This story is a background to Deterrence and written as a Challenge. We love challenges. If you have any ideas for one let us know. <G>
Gavin shoved the door open with his shoulder and entered the kitchen. With his arms full of grocery bags, milk dangling from his fingertips, he nearly dropped everything tripping over Martha who was dancing at his feet in greeting. She was so happy to see him.
“Hey girl, let me get rid of this stuff first, okay?” Gavin dodged around her and dumped the bags on the counters.
Martha was excited to see Gavin. But even more excited about the bags he’d placed on the counter. It usually meant FOOD! She stood on her hind legs; her front paws rested on the counter and her big nose sniffed at the bags.
Gavin gave Martha an exasperated sigh. Jumping up on the counter and searching for food was a habit both he and Jack had tried breaking her of, but it was just useless. She was a pig! Gavin was extremely careful about not leaving any food out on the counters for her to scavenge. Jack was careful too, but even though he was pretty close to perfect about most things, he did seem to have a harder time remembering that for some reason.
Using his best Jack Ryan imitation, Gavin gave her The Look—practically straight in the eyes too, she stood as tall as he did—and made his voice sound Neanderthal....ish.
“Get down from there?”
Martha just gave him a passing glance; she was too busy sniffing to pay much attention.
“Martha?” Gavin pointed to the floor.
Martha glanced out of the corner of her eye. The Little Guy was always asking questions. It could be confusing sometimes. He apparently wanted her to see something on the floor, so she followed his finger to where he pointed, hoping he’d brought her home something special and just couldn’t wait to share it with her.
When she realized nothing much of interest was laying there on the floor she looked over at Gavin, her expression bored.
Gavin sighed. He needed a class in Assertiveness Training At Home, for crying out loud! He didn’t seem to have this problem at work! People listened to him there!
Jack never seemed to have this problem with her. What did Jack Ryan have that he didn’t have? It was a SECRET, one that completely escaped Gavin; it always had! And he was sure that Jack was keeping it from him!
Then he remembered something Jack had once told him about how to handle the devils—uh...kids—and forced the question mark out of his voice.
Martha stopped sniffing the bags and looked over again, her eyes a little wide. Who was he kidding? Sometimes he could just be so confusing!
She decided to humor him anyway. The Big Guy hadn’t been around much lately and apparently the Little Guy was missing him. Slowly, she pushed herself off the counter and sat down on the floor, pity written all over her face.
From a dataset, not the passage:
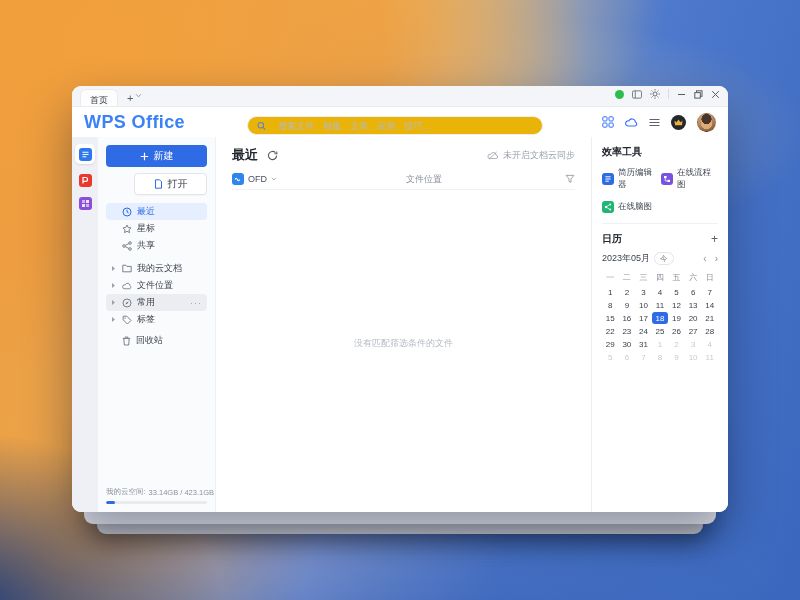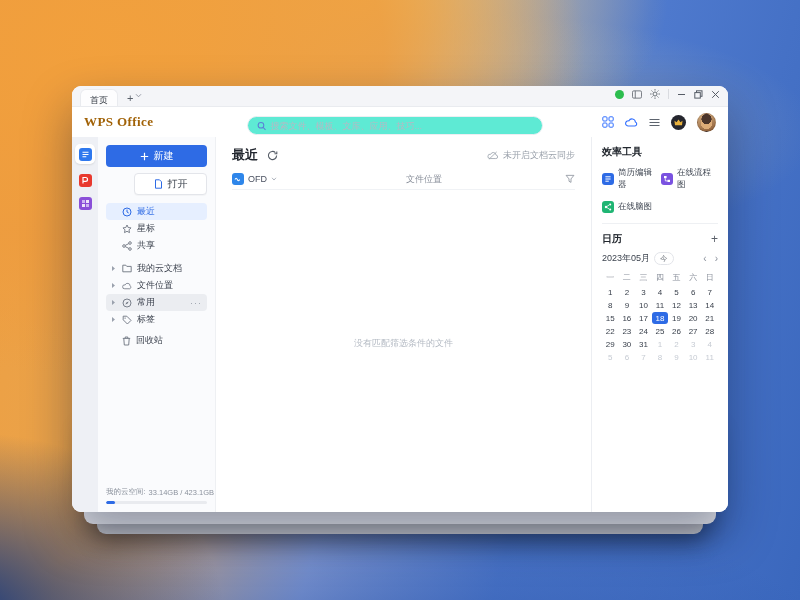"WPS Office" .logo { color: #a16207 -> #3b82f6; font-family: Liberation Serif, serif -> none; font-size: 13px -> 18px }
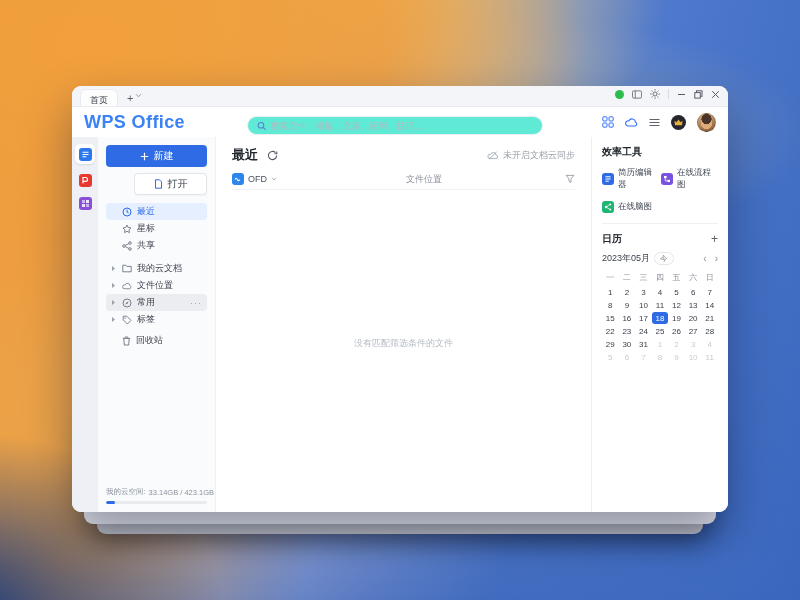"搜索文件、模板、文库、应用、技巧..." .search { background: #5eead4 -> #eab308; gap: 2px -> 10px }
Gavin beamed down at Martha. That wasn’t so hard! He patted her head.
Martha tilted her head to the side.
Forgetting the bags on the counter for a second, Gavin, still beaming and feeling proud of himself, went over to where Martha’s bowls were kept and carried them to the pantry. He opened the trash bin where they kept Martha’s food and scooped up a bowlful, then went to the sink and filled the other bowl with water.
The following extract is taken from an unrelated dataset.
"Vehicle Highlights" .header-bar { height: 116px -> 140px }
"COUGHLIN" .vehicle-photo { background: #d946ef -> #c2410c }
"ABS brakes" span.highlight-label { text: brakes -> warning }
After carrying the bowls back to her eating spot and placing them on the floor, Gavin noticed the DVD rentals lying on the table. Jack had said he was going to drop those off on his way to the courthouse this morning and must have forgotten. Which didn’t surprise Gavin much. This trial was turning into a three ring circus and Jack hadn’t had time for much else lately. And when he did have time for a little relaxation, he’d fall asleep. He’d even fallen asleep watching the movies.
Gavin grabbed the milk off the counter and stuck it in the fridge and then began unpacking the bags. After putting the rest of the groceries away, he grabbed the DVDs from the table. He’d just run those back now and fix dinner when he got back. That would time everything just about right. Jack would be home by then.
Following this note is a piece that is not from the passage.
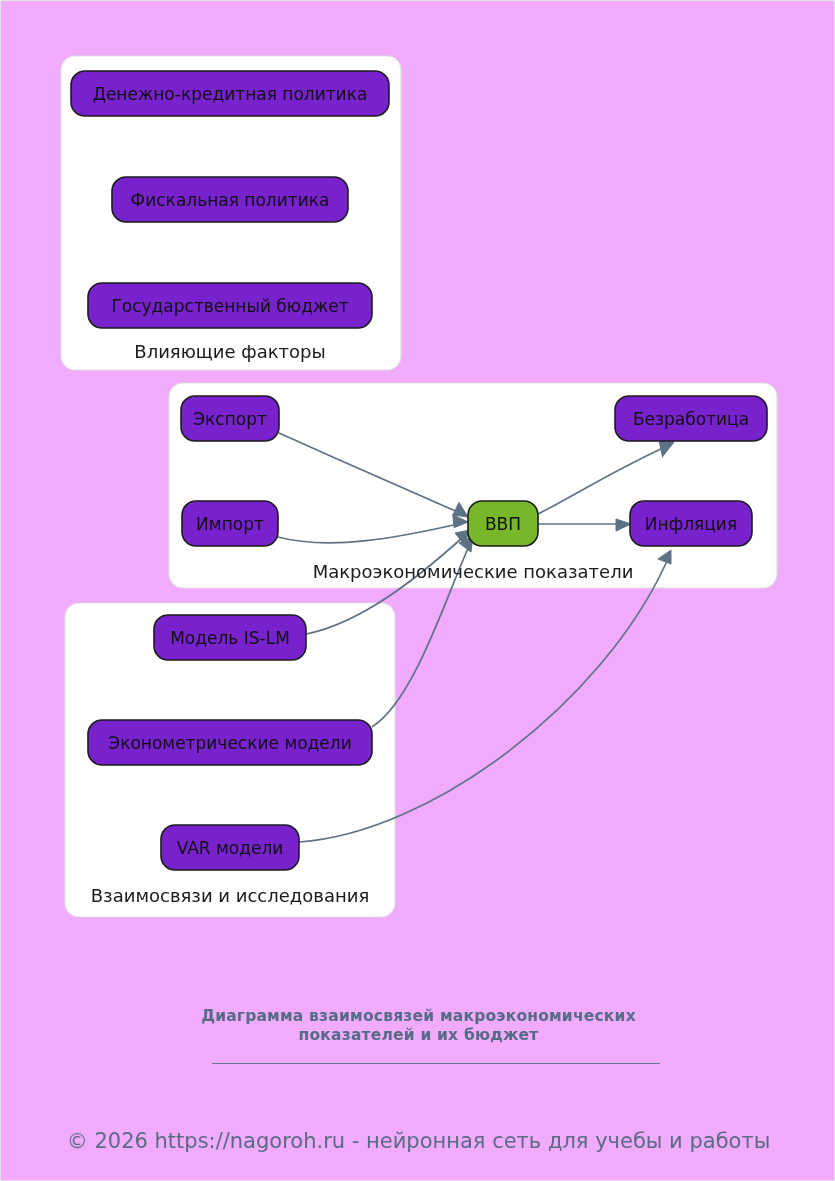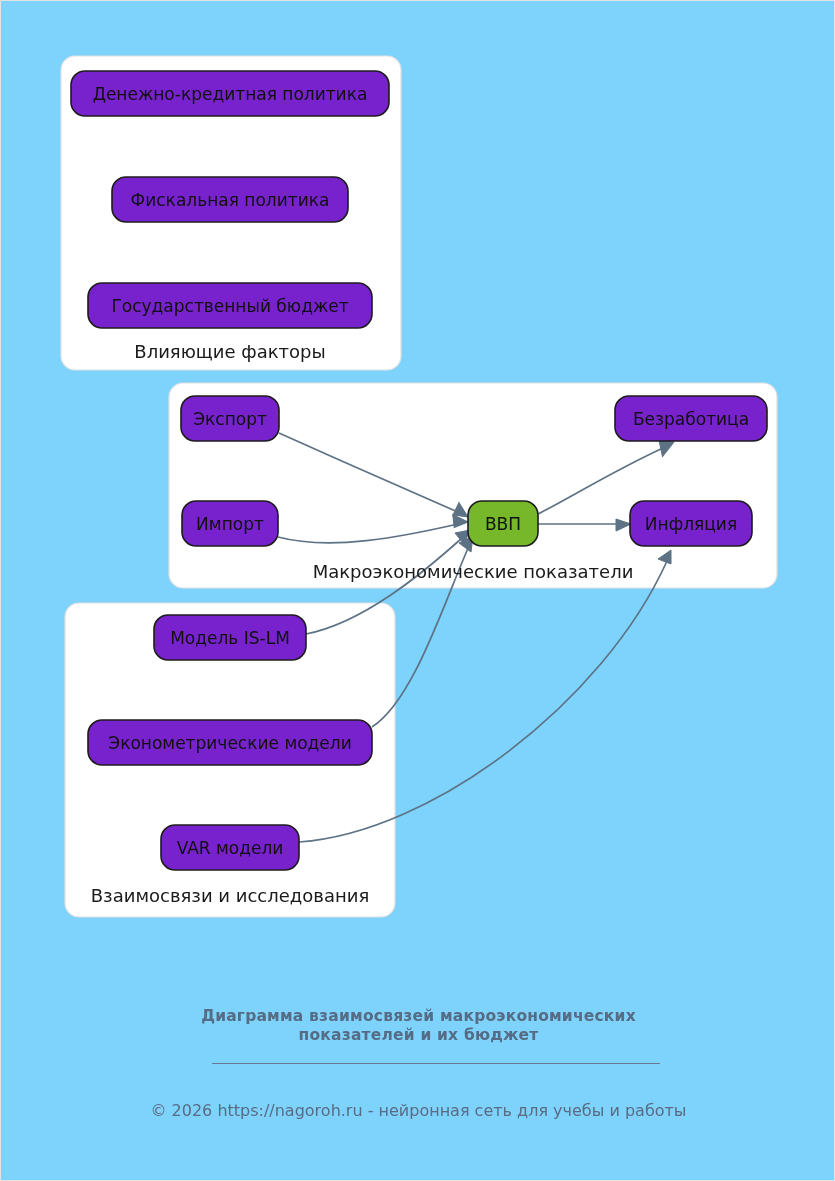"Денежно-кредитная политика" #page { background: #7dd3fc -> #f0abfc }
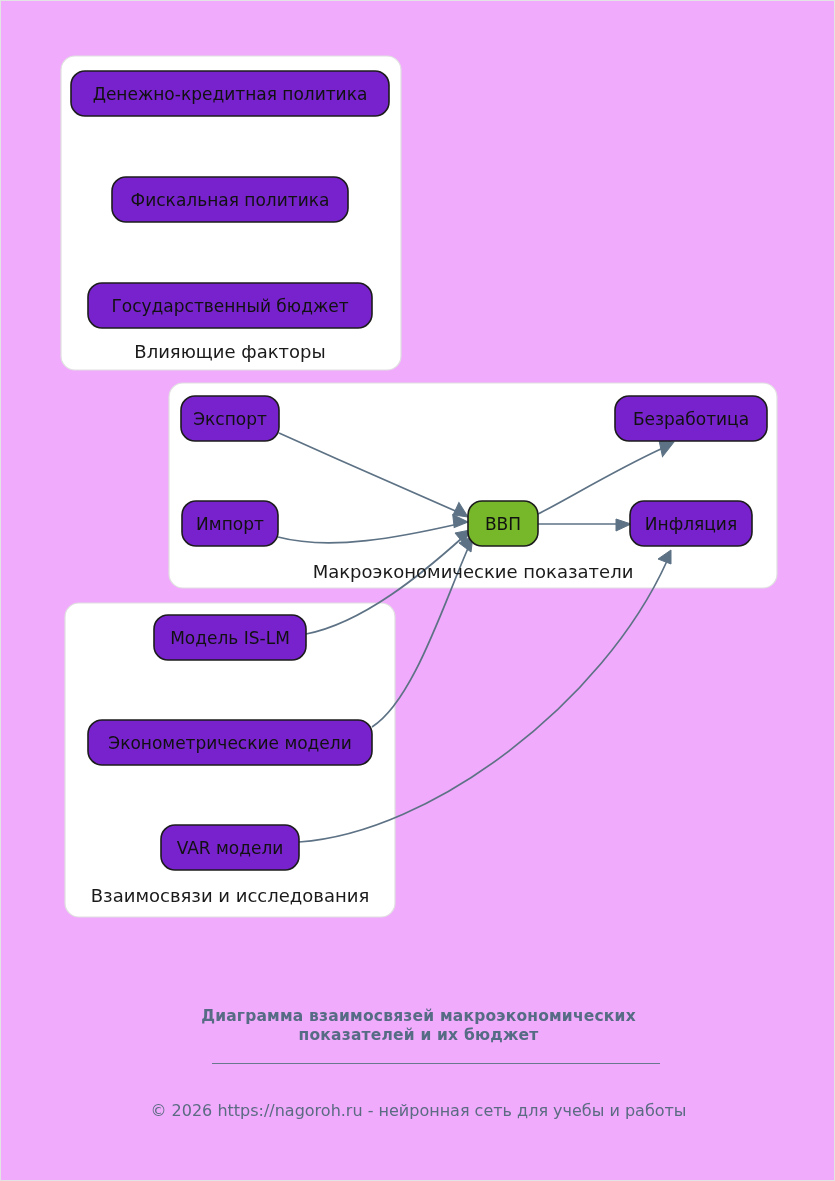"© 2026 https://nagoroh.ru - нейронная" #footer-credit { font-size: 16px -> 21px; top: 1100px -> 1128px }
“Come on, girl?” Gavin dug in his pocket for his keys as he headed for the door.
Martha was still eating. Which meant her mind was on more important things.
Gavin sighed when Martha didn’t follow him. He’d have to remember about that question mark thing. He must do it subconsciously or something.
“Come. Martha.” Gavin ordered, not a question mark in sight, as he opened the kitchen door. “You can ride along with me. Hurry, I want to get back in time to start dinner.”
RIDE? Martha’s head perked up. She trotted for the door. RIDE! RIDE!
Gavin beamed as he watched her dart out the door towards his van.
Assertiveness training? Who needed it?
Jack’s feet were dragging as he walked out of the den, rubbing the back of his neck. He stretched his arms over his head and sighed when he felt his back crack. Damn, that felt good! Maybe Gavin would be up for a back rub later. If he could stay awake long enough to enjoy it.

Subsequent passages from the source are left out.